Báez: On the topic of writing courses, I don’t know about you, but A.I.-generated content has proliferated like a virus across student work uploaded this semester. I mention this because certain passages of your book sound almost like mad libs composed by a supercomputer’s autocomplete (“arboreal patterns and the camouflage of filial relation are called 401k”). How do you think about the role of generative A.I. tools like ChatGPT in your own creative and teaching practices?

Moctezuma: I also teach writing and composition, and A.I. has certainly become the primary concern we now have as instructors to rethink how we teach writing, knowing how easily our students can resort to ChatGPT to produce formalized bursts of script that simulate what we believe is “good writing” in the academic mode. There is a range of exceptional poets (like Lilliane-Yvonne Bertram) who use A.I. in remarkable ways that critique and deconstruct the modes of thought A.I. enforces and infects us with, and their poetry feels like it is at the forefront of a defense against A.I. and the ever-narrowing channels of “original” human thought that are still left for us. I am nowhere near that level of sophistication, which is why I relied on the “older tech” (if one can say that) of the I Ching to create a polemical fabric that critiques A.I. on similar grounds.
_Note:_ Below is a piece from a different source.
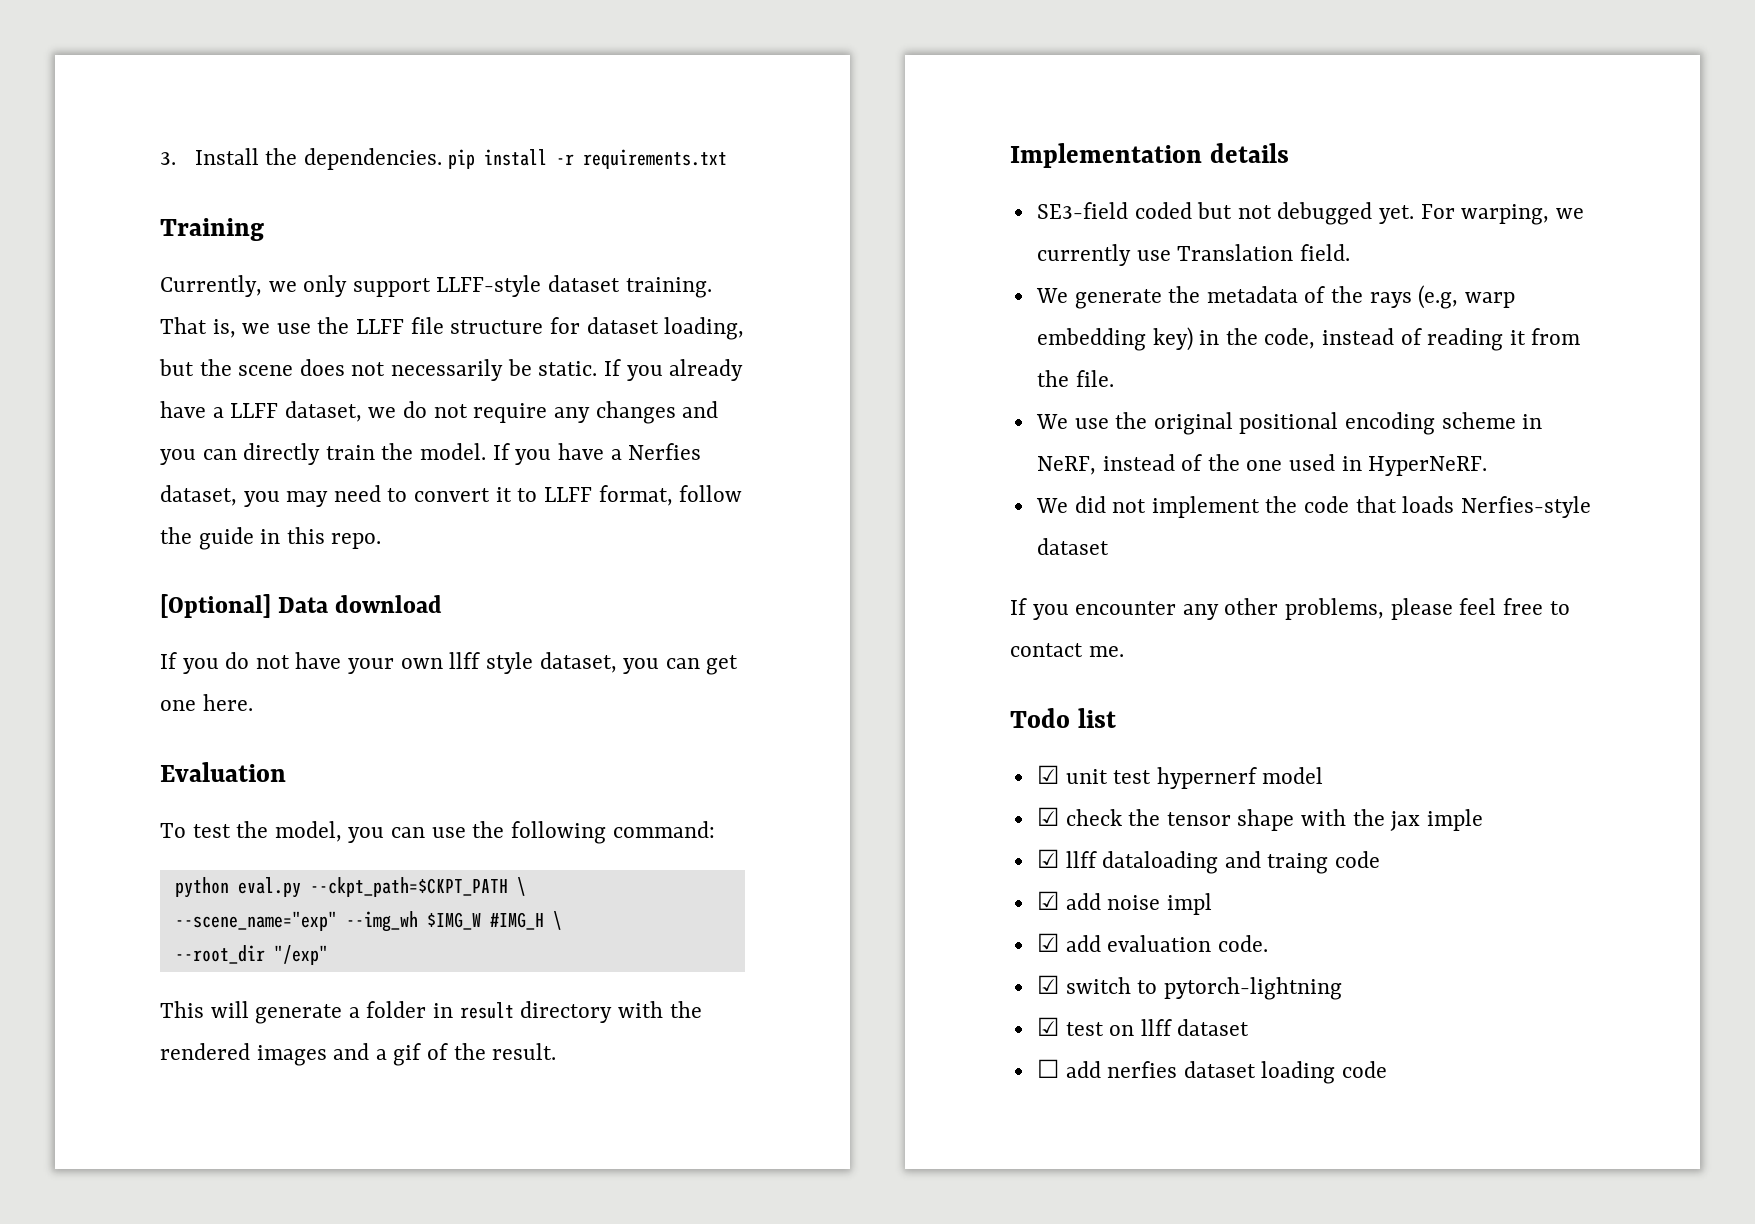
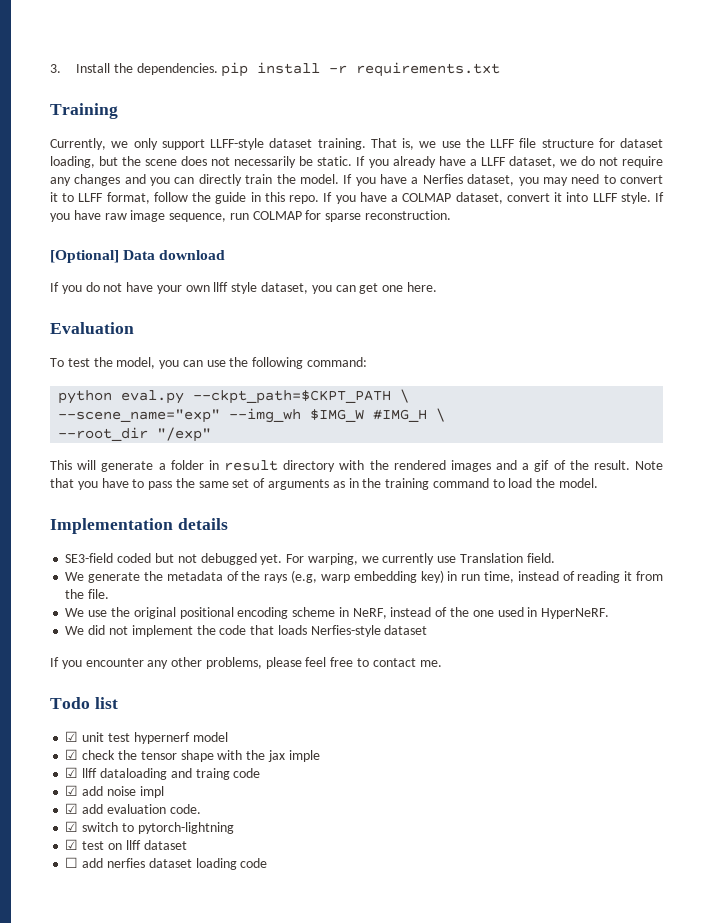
(382, 541) none -> [323,192,664,204] [50,210,452,222] If you have a COLMAP dataset, convert it into LLFF style. If you have raw image sequence, run COLMAP for sparse reconstruction.
(557, 1051) none -> [635,461,663,470] [50,478,599,490] Note that you have to pass the same set of arguments as in the training command to load the model.
[1225,328,1316,349] the code, -> [461,571,514,583] run time,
But I might be tempted to say that the entirety of the book was “hand-crafted” (however fatuous that expression may seem in this day and age), including those lines you cite, to simulate what A.I. would have produced had I had the brains to know how to use A.I. in the first place. In other words, I wrote parts of the book intending to simulate A.I.-generated patterns of expression in the way that A.I. tries to simulate human patterns of expression, a countermagic or counter-divination intended to cast off the “evil eye” of A.I. To this day, I have yet to use ChatGPT, but I know the day will come when it will be necessary to do so, as a way of familiarizing myself with the tools that my own students are daily confronted with and, to some degree, tempted by as a replacement for their own voice. 

*****

XIII

the nahual  hides its arms  in thick grass  under various moons of inquest
a brother animal  breathes in  the machine vapor  and asks that the blood
of a running brook  offer to spill its redblack  over stones broken by light
in the red east  they say the belated one married her  who opened the box
my tonalli returns me to him                   and he is me in the undercurrent
narratives of miscreancy are common  where the yolk of the sun splatters

 

from “Black Box Syndrome”

Báez: Speaking of algorithmically-produced linguistic sequences, I really enjoyed your incorporation of terms from Nahua cosmology and science. I Googled one word in particular (“tonali”) and got a perfectly absurd result: “There are multiple matches for tonali, including a concept in Mesoamerican religion and a pizzeria in Philadelphia.” When so much of contemporary life is defined by language that is both mechanically distanced yet meticulously personalized (social media feeds and the ads they serve), your use of Nahua feels uniquely authentic to your own Xicano identity and experience. Can you describe your relationship to Xicanismo, specifically, and Latinidad, more broadly? How does it play in your work?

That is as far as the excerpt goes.